→ Your objective
Output the data in full. Keep every word exact and exclude the pictures.

→ Records to use
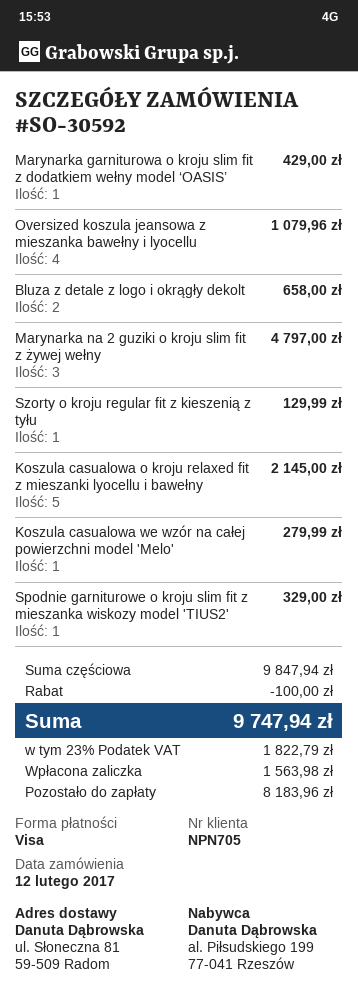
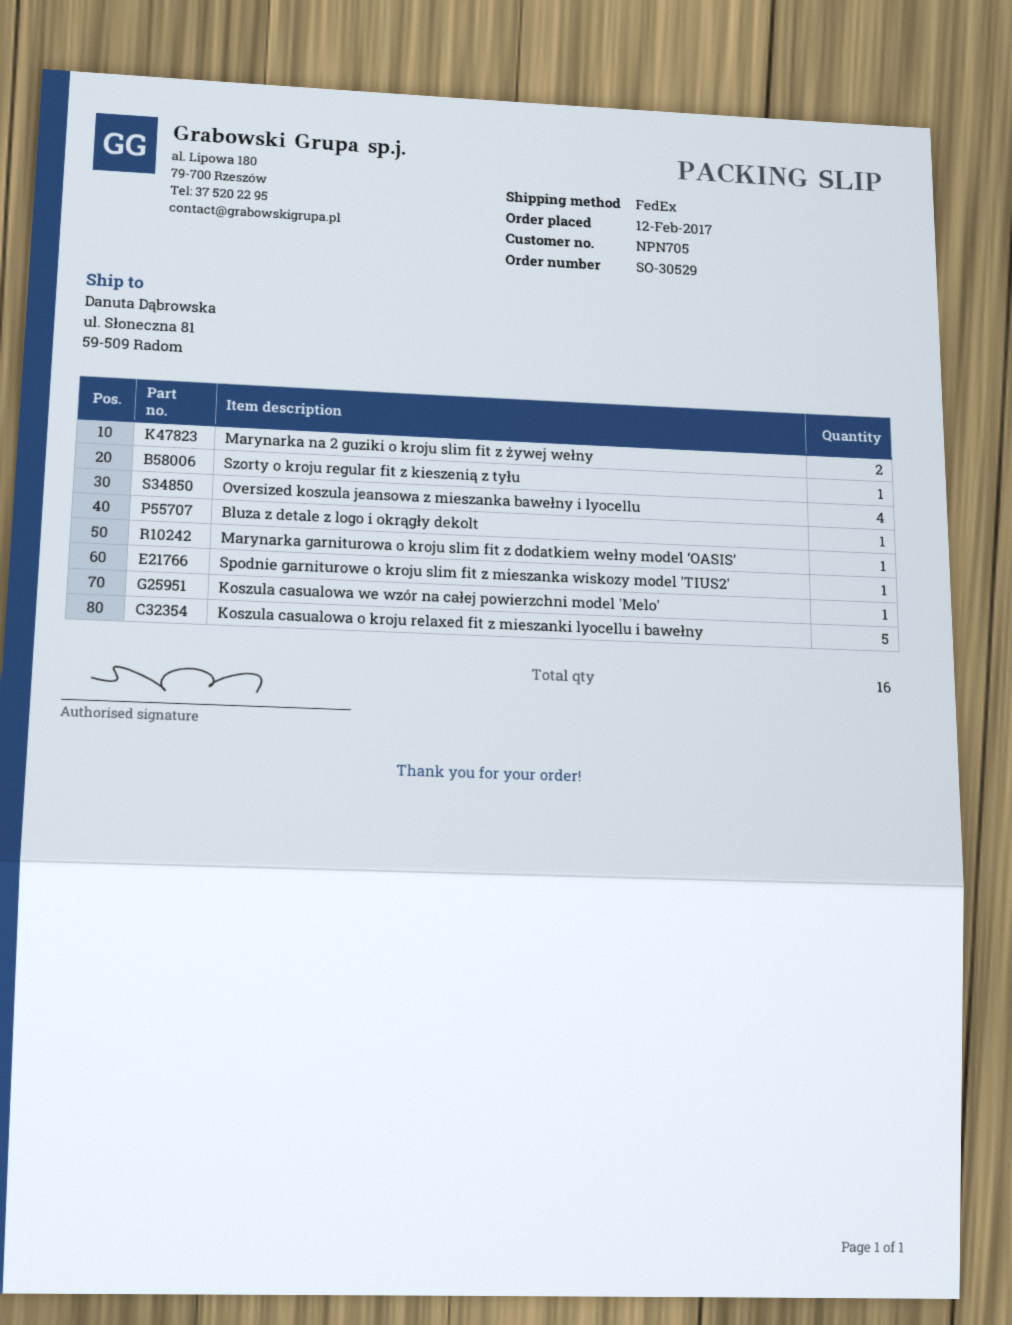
order number: SO-30592 -> SO-30529
Bluza z detale z logo i okrągły dekolt: 2 -> 1
Marynarka na 2 guziki o kroju slim fit z żywej wełny: 3 -> 2

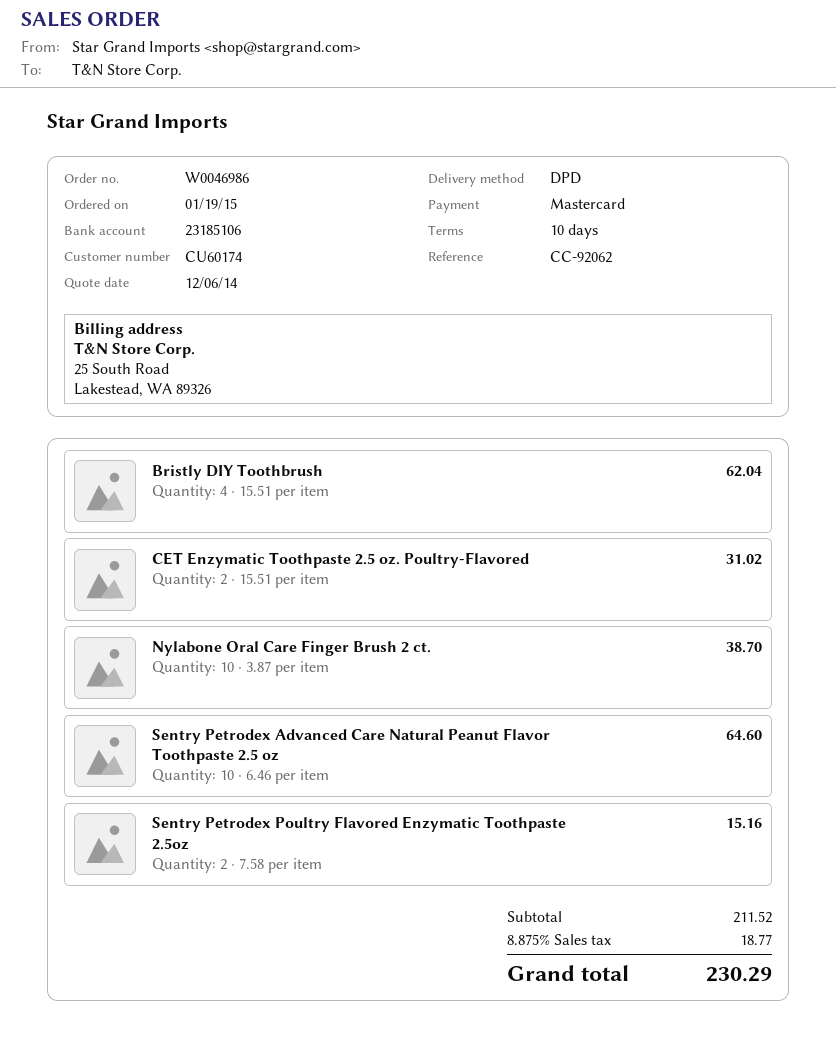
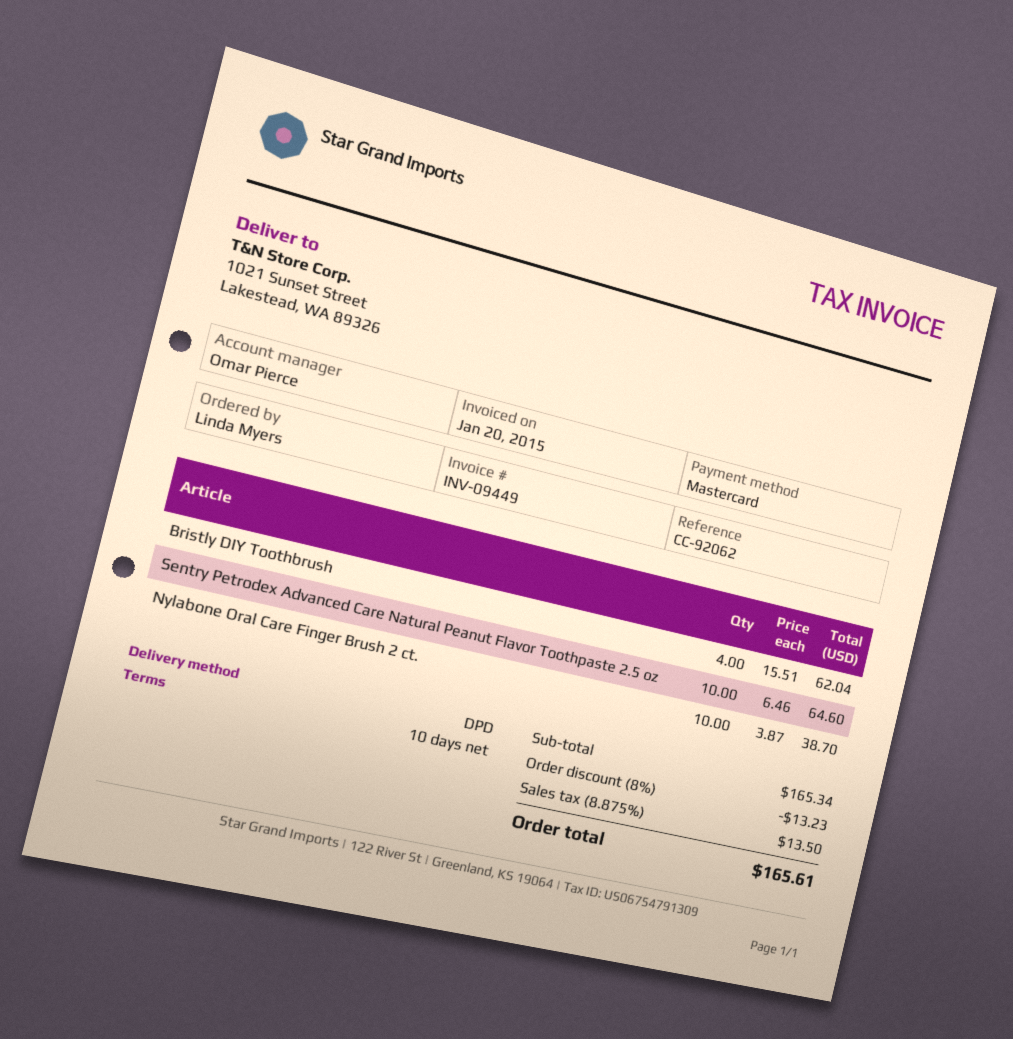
CET Enzymatic Toothpaste 2.5 oz. Poultry-Flavored: 2 x 15.51 = 31.02 -> none
Sentry Petrodex Poultry Flavored Enzymatic Toothpaste 2.5oz: 2 x 7.58 = 15.16 -> none
subtotal: 211.52 -> 165.34
discount: none -> 8% = 13.23
tax: 8.875% = 18.77 -> 8.875% = 13.50
total: 230.29 -> 165.61

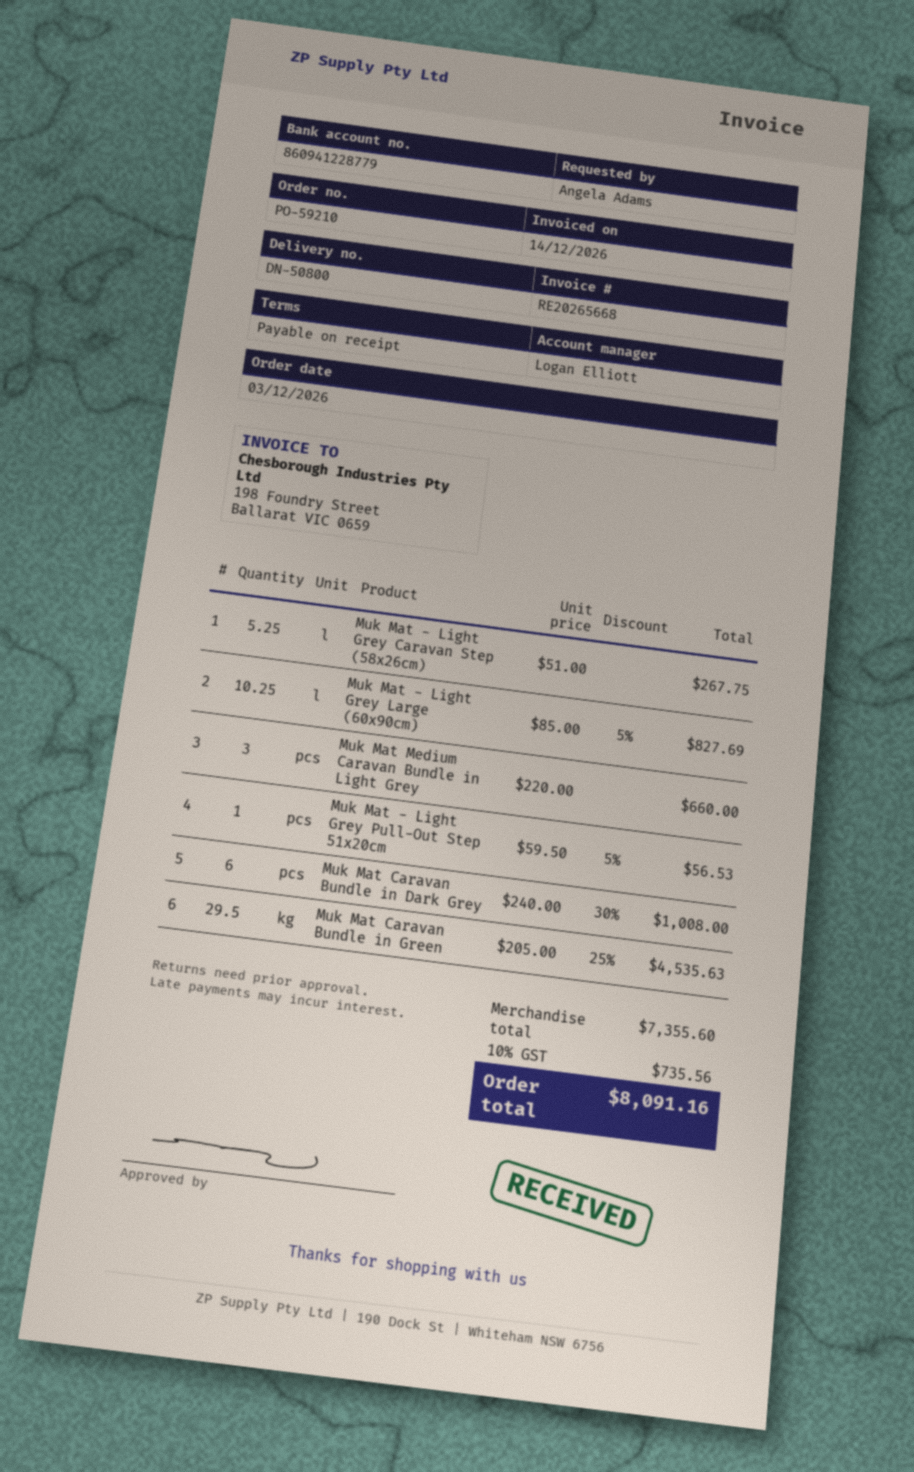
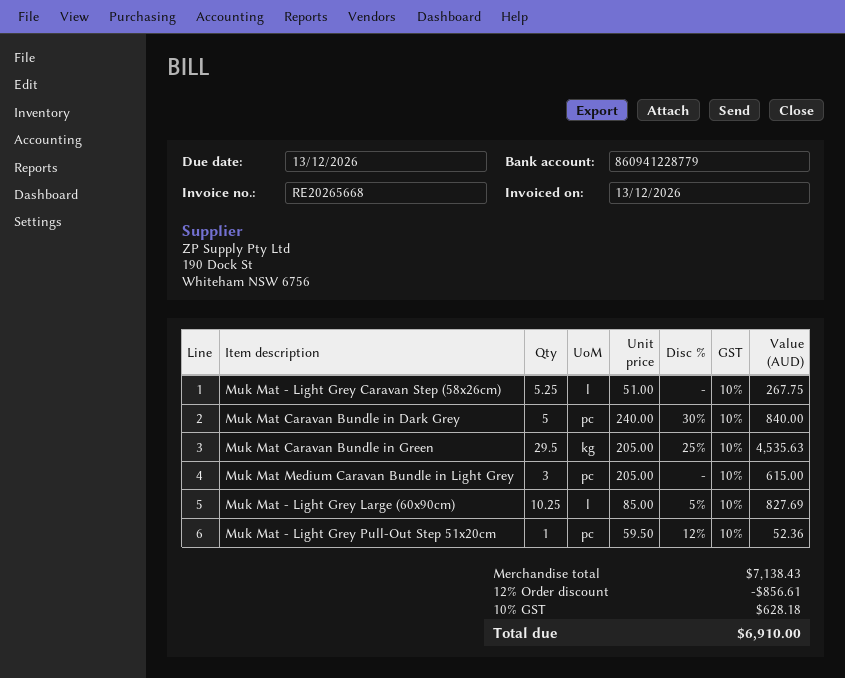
invoice date: 2026-12-14 -> 2026-12-13
Muk Mat Medium Caravan Bundle in Light Grey: 3 x 220.00 = 660.00 -> 3 x 205.00 = 615.00
Muk Mat - Light Grey Pull-Out Step 51x20cm: 1 x 59.50 - 5% = 56.53 -> 1 x 59.50 - 12% = 52.36
Muk Mat Caravan Bundle in Dark Grey: 6 x 240.00 - 30% = 1008.00 -> 5 x 240.00 - 30% = 840.00
subtotal: 7355.60 -> 7138.43
discount: none -> 12% = 856.61
tax: 10% = 735.56 -> 10% = 628.18
total: 8091.16 -> 6910.00

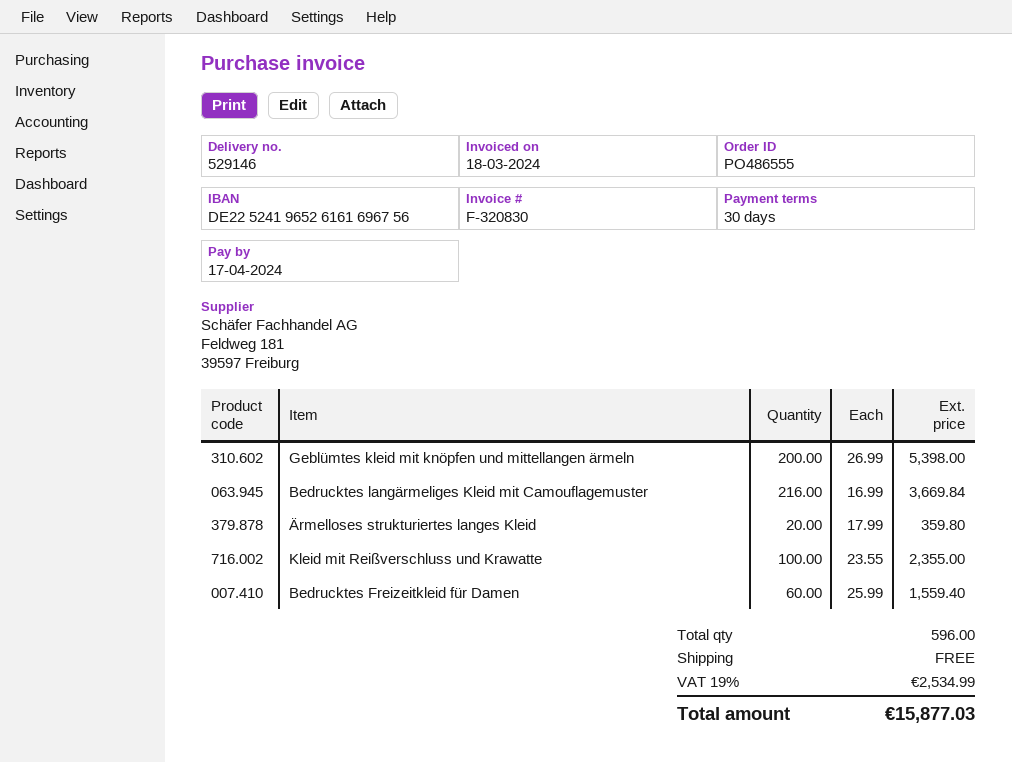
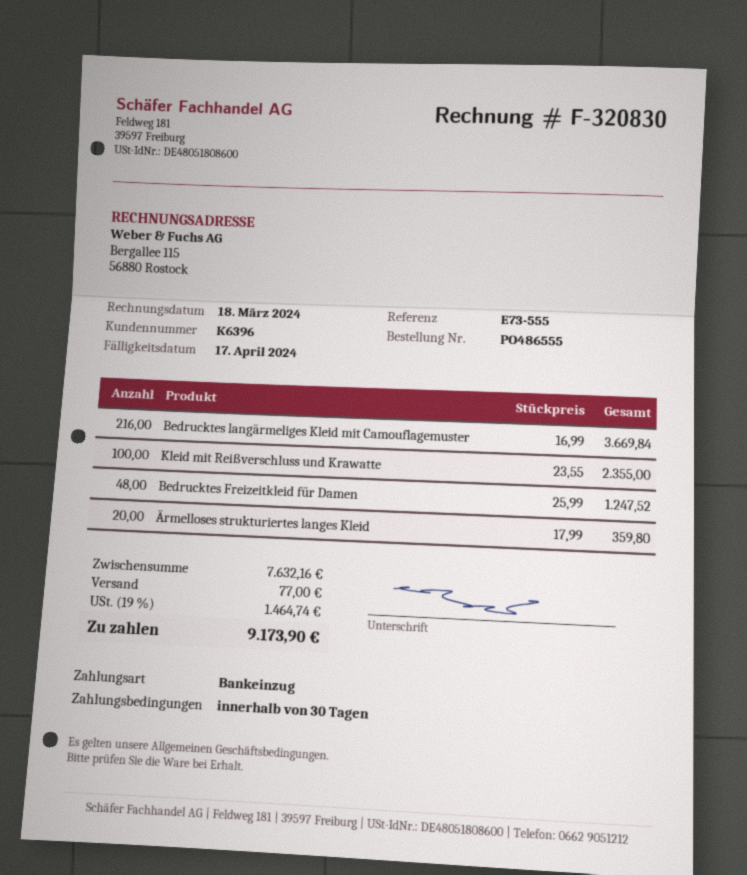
Geblümtes kleid mit knöpfen und mittellangen ärmeln: 200 x 26.99 = 5398.00 -> none
Bedrucktes Freizeitkleid für Damen: 60 x 25.99 = 1559.40 -> 48 x 25.99 = 1247.52
shipping: 0.00 -> 77.00
tax: 19% = 2534.99 -> 19% = 1464.74
total: 15877.03 -> 9173.90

→ Worked solution
order number: SO-30592 -> SO-30529
Bluza z detale z logo i okrągły dekolt: 2 -> 1
Marynarka na 2 guziki o kroju slim fit z żywej wełny: 3 -> 2

CET Enzymatic Toothpaste 2.5 oz. Poultry-Flavored: 2 x 15.51 = 31.02 -> none
Sentry Petrodex Poultry Flavored Enzymatic Toothpaste 2.5oz: 2 x 7.58 = 15.16 -> none
subtotal: 211.52 -> 165.34
discount: none -> 8% = 13.23
tax: 8.875% = 18.77 -> 8.875% = 13.50
total: 230.29 -> 165.61

invoice date: 2026-12-14 -> 2026-12-13
Muk Mat Medium Caravan Bundle in Light Grey: 3 x 220.00 = 660.00 -> 3 x 205.00 = 615.00
Muk Mat - Light Grey Pull-Out Step 51x20cm: 1 x 59.50 - 5% = 56.53 -> 1 x 59.50 - 12% = 52.36
Muk Mat Caravan Bundle in Dark Grey: 6 x 240.00 - 30% = 1008.00 -> 5 x 240.00 - 30% = 840.00
subtotal: 7355.60 -> 7138.43
discount: none -> 12% = 856.61
tax: 10% = 735.56 -> 10% = 628.18
total: 8091.16 -> 6910.00

Geblümtes kleid mit knöpfen und mittellangen ärmeln: 200 x 26.99 = 5398.00 -> none
Bedrucktes Freizeitkleid für Damen: 60 x 25.99 = 1559.40 -> 48 x 25.99 = 1247.52
shipping: 0.00 -> 77.00
tax: 19% = 2534.99 -> 19% = 1464.74
total: 15877.03 -> 9173.90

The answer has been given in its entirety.